I tend to focus on Functional Units for testing, or "a single area of code that describes the largest possible unit that encompasses a single user flow or idea while still being small enough to lean on unit-level testing tools".

Which is a long way of saying "a vertical slice". In the context of, say, a web application with a REST API, this definition could mean "if I inject a known AJAX POST into an HTTP endpoint to perform some user operation, exercise all of my code that gets called as a result". If the code needs to reach out to an external service (like a database, a REST API, an LDAP server, etc) I will mock out those services.

By focusing on behavior at this level I can be 100% free to design the entire stack, from entry point to external dependency. And the tests are handled as large unit tests, so there's no mocking of code that I own and the tests are quick to write and quicker to execute.

Some other examples of functional units:

  • In a React application, the largest Component (and all subsequent child components) that can represent a discrete user activity, while mocking out any server responses using Sinon's Fake XHR and Server functionality.
  • For a Java Spring web service, using MockMvc to execute a Controller through the IoC mechanism, and mocking out the database or external REST calls that happen as a result.
  • In Scala, use the word "monad" and hope everyone just kind of goes with it. This applies for way more than using tests to drive design.

The big takeaway here is that you want to find the competing forces that restrict your ability to design your code at different levels of testing (e.g. "units are too small to be useful" and "tools at the largest levels of testing tend to be expensive and/or unreliable") and find a balancing point that offers you optimal flexibility for the specific functional unit you need to design.

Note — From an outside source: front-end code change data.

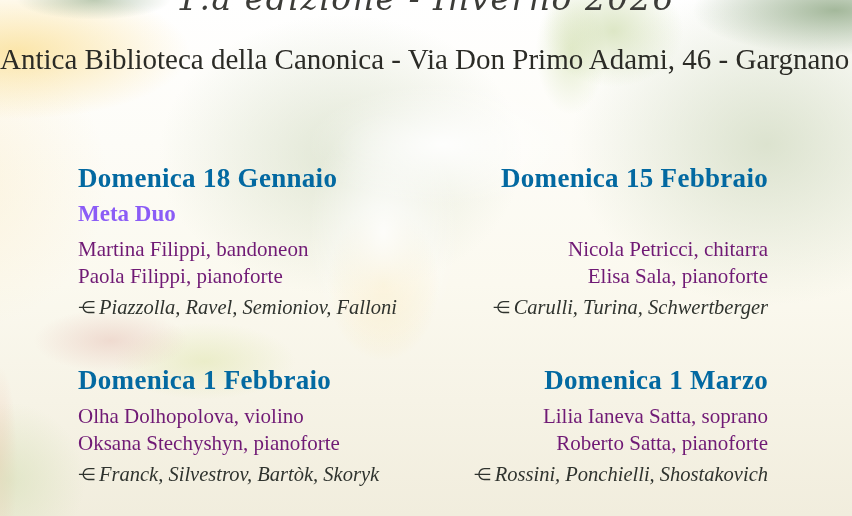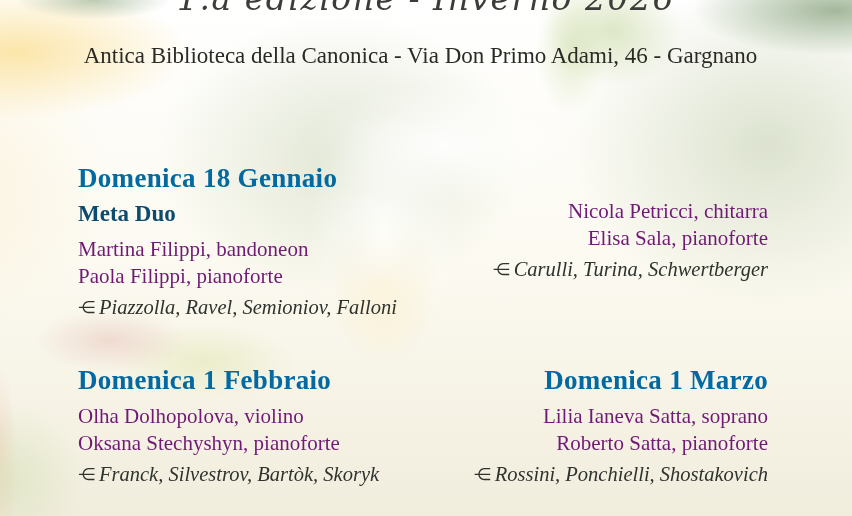"Antica Biblioteca della Canonica -" .venue-line { font-size: 23px -> 29px }
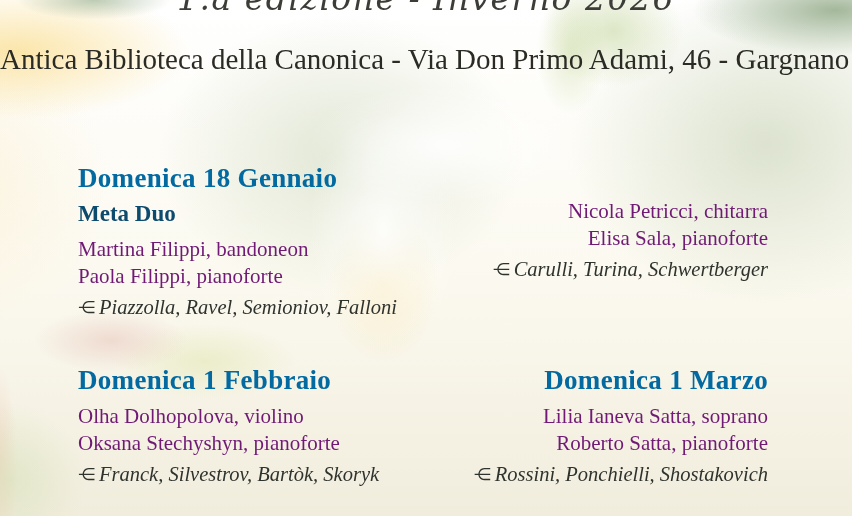"Domenica 15 Febbraio" h2.event-date { html: none -> <h2>Domenica 15 Febbraio</h2> }
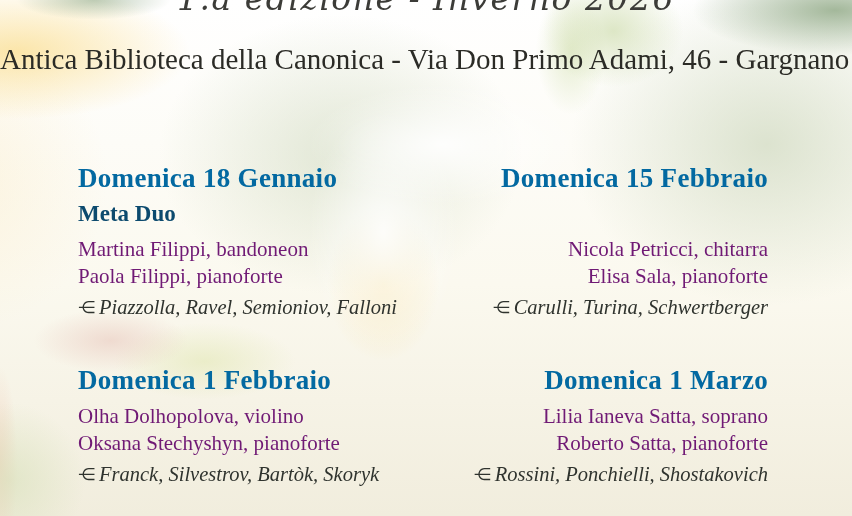"Meta Duo" .event-ensemble { color: #0c4a6e -> #8b5cf6 }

If that sounds complicated, don't worry: it totally is. And in a lot of cases the tooling to enable these ideas simply isn't there. I tried desperately to come up with an example of a testable functional unit for iOS development, but was unable to find one at the level I wanted. "Lack of tooling at a broader testing level" is certainly a restriction that you will have to consider in your search for optimal flexibility in many languages/frameworks. But, to be fair, if you're working in iOS the larger architectural pieces (Storyboard, ViewController, ViewModel, Model) are already more or less set in stone, so any design-driving tests should be written at a different altitude.

Wrapping up

This has been a fun and cathartic series for me. I hope that the ideas presented across these articles made sense and will stand the test of time (i.e. are valid for at least the next six months).

Quickly going over some of the things covered:

  1. You're not testing the code, you're driving its design
  2. Your TDD mantra: Red, Green, Refactor
  3. Don't DRY up your tests – keep them legible. Future You will thank you
  4. Keep your Time In Red as short as possible
  5. Follow the Transformation Priority Premise to help write the next test
  6. Test at the optimal level for the thing you're designing (and the context in which you're designing it)

And remember, TDD is a practice, and continuing to exercise will make you better at it. When I first started out I could manage only one of the ideas above (specifically "Red, Green, Refactor") and only through years of effort have I managed to add a second one. I assume after another few decades I'll be able to TDD while using most of those ideas simultaneously.

If you feel like there are other facets I could cover, please let me know. And, as always: with TDD you're not testing your code, you're driving its design.